In 2008, a project I was working on set out to reinvent their build process, migrating from a mass of poorly-written Ant scripts to Maven and reorganizing their source tree in the process. The development process was based on having a branch per client, so there was a lot of ongoing development on the original layout for clients that hadn't been migrated yet. We discovered that our version control tool, Subversion, was unable to merge the changes between client branches on the old structure and the trunk on the new structure automatically.

Curiousity piqued, I cooked up a script that reproduces the problem and performs the merge from various directions to examine the results. Subversion, sadly, performed dismally: none of the merge scenarios tested retained content changes when merging structural changes to the same files.

The Preferred Outcome

Both changes survive the
merge.

The diagram above shows a very simple source tree with one directory, dir-a, containing one file with two lines in it. On one branch, the file is modified to have a third line; on another branch, the directory is renamed to dir-b. Then, both branches are merged, and the resulting tree contains both sets of changes: the file has three lines, and the directory has a new name.

This is the preferred outcome, as no changes are lost or require manual merging.

Subversion

Subversion loses the content
change.

There are two merge scenarios in this diagram, with almost the same outcome. On the left, a working copy of the branch where the file's content changed is checked out, then the changes from the branch where the structure changed are merged in. On the right, a working copy of the branch where the structure changed is checked out, then the changes from the branch where the content changed are merged in. In both cases, the result of the merge has the new directory name, and the original file contents. In one case, the merge triggers a rather opaque warning about a “missing file”; in the other, the merge silently ignores the content changes.

This is a consequence of the way Subversion implements renames and copies. When Subversion assembles a changeset for committing to the repository, it comes up with a list of primitive operations that reproduce the change. There is no primitive that says “this object was moved,” only primitives which say “this object was deleted” or “this object was added, as a copy of that object.” When you move a file in Subversion, those two operations are scheduled. Later, when Subversion goes to merge content changes to the original file, all it sees is that the file has been deleted; it's completely unaware that there is a new name for the same file.

This would be fairly easy to remedy by adding a “this object was moved to that object” primitive to the changeset language, and a bug report for just such a feature was filed in 2002. However, by that time Subversion's repository and changeset formats had essentially frozen, as Subversion was approaching a 1.0 release and more important bugs without workarounds were a priority.

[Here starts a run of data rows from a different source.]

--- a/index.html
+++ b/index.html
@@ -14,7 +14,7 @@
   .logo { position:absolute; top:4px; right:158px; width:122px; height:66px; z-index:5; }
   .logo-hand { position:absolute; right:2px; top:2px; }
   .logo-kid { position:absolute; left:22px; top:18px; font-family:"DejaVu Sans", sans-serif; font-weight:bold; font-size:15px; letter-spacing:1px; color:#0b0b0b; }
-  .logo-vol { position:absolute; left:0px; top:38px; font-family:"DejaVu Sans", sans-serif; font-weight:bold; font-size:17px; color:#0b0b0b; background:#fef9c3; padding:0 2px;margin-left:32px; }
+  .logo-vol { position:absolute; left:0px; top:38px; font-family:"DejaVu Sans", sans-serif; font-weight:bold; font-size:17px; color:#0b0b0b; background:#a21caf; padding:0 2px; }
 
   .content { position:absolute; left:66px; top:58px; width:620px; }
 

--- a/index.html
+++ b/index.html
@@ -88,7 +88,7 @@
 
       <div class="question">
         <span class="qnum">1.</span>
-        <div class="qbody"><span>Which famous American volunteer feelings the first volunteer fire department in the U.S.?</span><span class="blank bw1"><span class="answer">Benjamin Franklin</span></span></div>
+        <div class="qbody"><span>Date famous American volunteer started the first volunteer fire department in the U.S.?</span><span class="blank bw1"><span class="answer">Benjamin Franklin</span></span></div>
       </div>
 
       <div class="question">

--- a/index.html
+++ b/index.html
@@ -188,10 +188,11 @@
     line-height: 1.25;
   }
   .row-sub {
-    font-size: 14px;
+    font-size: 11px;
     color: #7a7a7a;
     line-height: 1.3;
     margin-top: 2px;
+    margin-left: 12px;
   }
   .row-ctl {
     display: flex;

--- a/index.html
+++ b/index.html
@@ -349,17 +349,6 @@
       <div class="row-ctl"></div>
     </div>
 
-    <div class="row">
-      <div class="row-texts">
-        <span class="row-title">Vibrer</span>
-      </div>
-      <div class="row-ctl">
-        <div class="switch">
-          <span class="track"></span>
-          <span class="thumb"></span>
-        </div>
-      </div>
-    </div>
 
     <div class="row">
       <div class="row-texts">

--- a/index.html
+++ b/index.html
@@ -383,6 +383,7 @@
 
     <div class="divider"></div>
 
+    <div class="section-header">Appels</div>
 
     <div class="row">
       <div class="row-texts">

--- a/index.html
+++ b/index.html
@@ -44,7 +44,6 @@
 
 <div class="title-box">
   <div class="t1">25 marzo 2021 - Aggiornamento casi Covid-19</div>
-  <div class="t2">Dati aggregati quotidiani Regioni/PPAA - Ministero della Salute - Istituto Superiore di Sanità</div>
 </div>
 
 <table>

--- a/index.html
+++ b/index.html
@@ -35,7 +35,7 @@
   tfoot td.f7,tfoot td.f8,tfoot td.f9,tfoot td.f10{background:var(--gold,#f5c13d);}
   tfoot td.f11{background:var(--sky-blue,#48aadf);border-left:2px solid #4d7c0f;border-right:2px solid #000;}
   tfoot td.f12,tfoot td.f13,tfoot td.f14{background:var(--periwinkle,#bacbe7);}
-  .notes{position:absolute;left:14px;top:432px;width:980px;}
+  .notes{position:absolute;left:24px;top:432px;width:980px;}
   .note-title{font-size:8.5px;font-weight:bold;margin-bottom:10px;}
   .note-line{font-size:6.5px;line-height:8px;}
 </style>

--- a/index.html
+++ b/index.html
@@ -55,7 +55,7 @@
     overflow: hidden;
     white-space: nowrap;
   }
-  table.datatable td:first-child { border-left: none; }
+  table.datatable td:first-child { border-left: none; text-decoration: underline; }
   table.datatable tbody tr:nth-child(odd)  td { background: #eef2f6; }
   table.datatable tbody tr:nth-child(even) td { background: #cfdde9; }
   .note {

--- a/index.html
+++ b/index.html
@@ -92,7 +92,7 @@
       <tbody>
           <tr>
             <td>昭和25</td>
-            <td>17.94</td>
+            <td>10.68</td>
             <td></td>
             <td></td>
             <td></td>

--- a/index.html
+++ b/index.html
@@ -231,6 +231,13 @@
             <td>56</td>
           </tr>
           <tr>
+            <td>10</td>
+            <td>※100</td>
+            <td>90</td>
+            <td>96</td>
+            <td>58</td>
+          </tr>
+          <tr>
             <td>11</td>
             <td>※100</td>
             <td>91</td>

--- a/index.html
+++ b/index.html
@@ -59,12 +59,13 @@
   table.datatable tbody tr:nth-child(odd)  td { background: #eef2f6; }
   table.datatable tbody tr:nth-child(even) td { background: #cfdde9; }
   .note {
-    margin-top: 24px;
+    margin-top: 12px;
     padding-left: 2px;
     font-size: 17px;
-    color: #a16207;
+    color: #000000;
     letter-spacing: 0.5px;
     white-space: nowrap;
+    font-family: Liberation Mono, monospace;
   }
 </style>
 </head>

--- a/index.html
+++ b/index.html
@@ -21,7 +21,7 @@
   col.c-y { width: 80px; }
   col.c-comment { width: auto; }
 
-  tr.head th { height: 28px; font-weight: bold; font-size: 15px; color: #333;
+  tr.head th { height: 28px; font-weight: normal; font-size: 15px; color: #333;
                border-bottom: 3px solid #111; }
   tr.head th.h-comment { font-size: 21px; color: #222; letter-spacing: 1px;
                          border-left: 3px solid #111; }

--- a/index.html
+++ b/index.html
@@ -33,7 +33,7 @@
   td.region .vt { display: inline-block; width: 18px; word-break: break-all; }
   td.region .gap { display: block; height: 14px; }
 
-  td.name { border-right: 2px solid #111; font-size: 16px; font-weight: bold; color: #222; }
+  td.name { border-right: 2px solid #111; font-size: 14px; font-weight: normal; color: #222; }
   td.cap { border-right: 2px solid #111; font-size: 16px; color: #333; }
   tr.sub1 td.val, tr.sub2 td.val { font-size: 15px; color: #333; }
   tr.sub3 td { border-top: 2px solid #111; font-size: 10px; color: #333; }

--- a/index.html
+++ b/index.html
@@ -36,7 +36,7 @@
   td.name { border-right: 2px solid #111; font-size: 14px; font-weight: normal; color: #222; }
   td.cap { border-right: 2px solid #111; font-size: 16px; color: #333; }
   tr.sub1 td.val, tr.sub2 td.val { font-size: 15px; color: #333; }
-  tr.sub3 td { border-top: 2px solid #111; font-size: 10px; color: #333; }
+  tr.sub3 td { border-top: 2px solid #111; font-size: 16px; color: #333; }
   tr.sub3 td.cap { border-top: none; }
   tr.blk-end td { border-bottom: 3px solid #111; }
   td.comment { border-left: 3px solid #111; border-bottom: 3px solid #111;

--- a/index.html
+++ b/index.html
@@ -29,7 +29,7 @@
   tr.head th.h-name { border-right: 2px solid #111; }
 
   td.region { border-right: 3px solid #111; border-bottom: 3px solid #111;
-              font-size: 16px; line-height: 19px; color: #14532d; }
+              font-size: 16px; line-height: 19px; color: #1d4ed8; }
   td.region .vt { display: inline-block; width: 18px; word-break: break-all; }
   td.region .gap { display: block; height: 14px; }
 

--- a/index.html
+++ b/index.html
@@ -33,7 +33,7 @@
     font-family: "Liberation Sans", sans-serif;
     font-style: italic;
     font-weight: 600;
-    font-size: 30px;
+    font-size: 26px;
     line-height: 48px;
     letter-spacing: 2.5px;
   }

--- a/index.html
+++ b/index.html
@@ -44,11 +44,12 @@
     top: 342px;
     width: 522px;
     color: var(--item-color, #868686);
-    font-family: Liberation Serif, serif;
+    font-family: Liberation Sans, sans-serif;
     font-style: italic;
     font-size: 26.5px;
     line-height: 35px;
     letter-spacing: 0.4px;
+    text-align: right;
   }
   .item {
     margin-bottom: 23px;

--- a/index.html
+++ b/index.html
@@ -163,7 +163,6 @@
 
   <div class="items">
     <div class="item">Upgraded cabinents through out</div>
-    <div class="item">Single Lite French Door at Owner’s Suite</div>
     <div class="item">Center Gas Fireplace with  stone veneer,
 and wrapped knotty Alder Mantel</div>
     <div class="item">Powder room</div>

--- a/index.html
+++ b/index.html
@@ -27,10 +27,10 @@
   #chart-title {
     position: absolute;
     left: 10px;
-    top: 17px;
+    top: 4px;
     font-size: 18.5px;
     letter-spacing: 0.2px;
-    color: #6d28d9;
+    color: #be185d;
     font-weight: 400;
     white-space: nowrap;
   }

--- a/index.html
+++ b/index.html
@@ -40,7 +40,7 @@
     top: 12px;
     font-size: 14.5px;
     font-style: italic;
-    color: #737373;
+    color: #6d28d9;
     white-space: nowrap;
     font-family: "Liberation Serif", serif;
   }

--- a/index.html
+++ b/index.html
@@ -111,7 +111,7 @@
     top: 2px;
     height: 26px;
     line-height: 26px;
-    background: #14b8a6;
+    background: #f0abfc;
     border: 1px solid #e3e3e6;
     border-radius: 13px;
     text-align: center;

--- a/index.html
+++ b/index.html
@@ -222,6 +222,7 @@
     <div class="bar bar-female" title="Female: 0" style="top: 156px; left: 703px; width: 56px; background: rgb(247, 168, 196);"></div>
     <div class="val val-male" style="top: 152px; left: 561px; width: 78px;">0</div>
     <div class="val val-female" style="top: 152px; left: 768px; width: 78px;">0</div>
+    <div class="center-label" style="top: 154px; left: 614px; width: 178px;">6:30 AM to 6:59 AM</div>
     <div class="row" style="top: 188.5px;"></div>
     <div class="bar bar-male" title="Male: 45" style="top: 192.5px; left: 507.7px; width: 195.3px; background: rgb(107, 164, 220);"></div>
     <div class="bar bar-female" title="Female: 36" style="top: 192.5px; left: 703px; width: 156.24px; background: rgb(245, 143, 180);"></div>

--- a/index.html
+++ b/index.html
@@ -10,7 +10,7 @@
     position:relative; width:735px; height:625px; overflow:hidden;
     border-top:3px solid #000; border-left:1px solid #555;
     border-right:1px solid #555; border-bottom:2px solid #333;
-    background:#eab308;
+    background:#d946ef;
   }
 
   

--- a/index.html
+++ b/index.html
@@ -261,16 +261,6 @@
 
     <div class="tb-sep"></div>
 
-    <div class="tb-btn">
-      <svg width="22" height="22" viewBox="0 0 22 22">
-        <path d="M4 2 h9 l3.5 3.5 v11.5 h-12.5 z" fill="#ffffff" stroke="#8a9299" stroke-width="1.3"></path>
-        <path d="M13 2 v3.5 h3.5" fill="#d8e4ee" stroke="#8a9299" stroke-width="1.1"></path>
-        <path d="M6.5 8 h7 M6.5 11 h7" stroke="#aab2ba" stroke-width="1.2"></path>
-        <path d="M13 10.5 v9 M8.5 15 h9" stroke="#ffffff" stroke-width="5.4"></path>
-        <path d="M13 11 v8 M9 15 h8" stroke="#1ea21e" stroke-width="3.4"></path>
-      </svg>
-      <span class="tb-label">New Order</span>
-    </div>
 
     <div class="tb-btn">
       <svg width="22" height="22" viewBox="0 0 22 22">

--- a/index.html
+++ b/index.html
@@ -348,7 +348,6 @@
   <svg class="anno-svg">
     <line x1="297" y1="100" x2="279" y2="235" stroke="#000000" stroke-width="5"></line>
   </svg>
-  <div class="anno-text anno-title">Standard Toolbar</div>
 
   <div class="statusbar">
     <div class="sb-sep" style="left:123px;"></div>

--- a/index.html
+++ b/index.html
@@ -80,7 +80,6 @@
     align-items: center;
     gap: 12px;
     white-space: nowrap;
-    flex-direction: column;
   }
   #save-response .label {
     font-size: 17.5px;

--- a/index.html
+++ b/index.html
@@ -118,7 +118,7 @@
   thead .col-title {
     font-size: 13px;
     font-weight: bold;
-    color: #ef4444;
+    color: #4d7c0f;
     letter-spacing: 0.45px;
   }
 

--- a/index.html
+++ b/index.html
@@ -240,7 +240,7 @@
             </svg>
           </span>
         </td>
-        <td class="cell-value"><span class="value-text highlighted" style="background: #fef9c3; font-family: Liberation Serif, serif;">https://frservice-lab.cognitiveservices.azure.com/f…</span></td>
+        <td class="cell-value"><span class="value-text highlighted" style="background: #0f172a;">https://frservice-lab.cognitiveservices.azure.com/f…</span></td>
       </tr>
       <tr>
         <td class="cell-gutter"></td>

There is some work going on in Subversion 1.6 to handle tree conflicts (the kind of conflicts that come from this kind of structural change) more sensibly, which will cause the two merges above to generate a Conflict result, which is not as good as automatically merging it but far better than silently ignoring changes.

Mercurial

Mercurial preserves the content
change.

Interestingly, there are tools which get this merge scenario right: the diagram above shows how Mercurial handles the same two tests. Since its changeset language does include an “object moved” primitive, it's able to take a content change for dir-a/file and apply it to dir-b/file if appropriate.

Git

Git also gets this scenario right, usually. Unlike Mercurial, Git does not track file copies or renames in its commits at all, prefering to infer them by content comparison every time it performs a move-aware operation, such as a merge.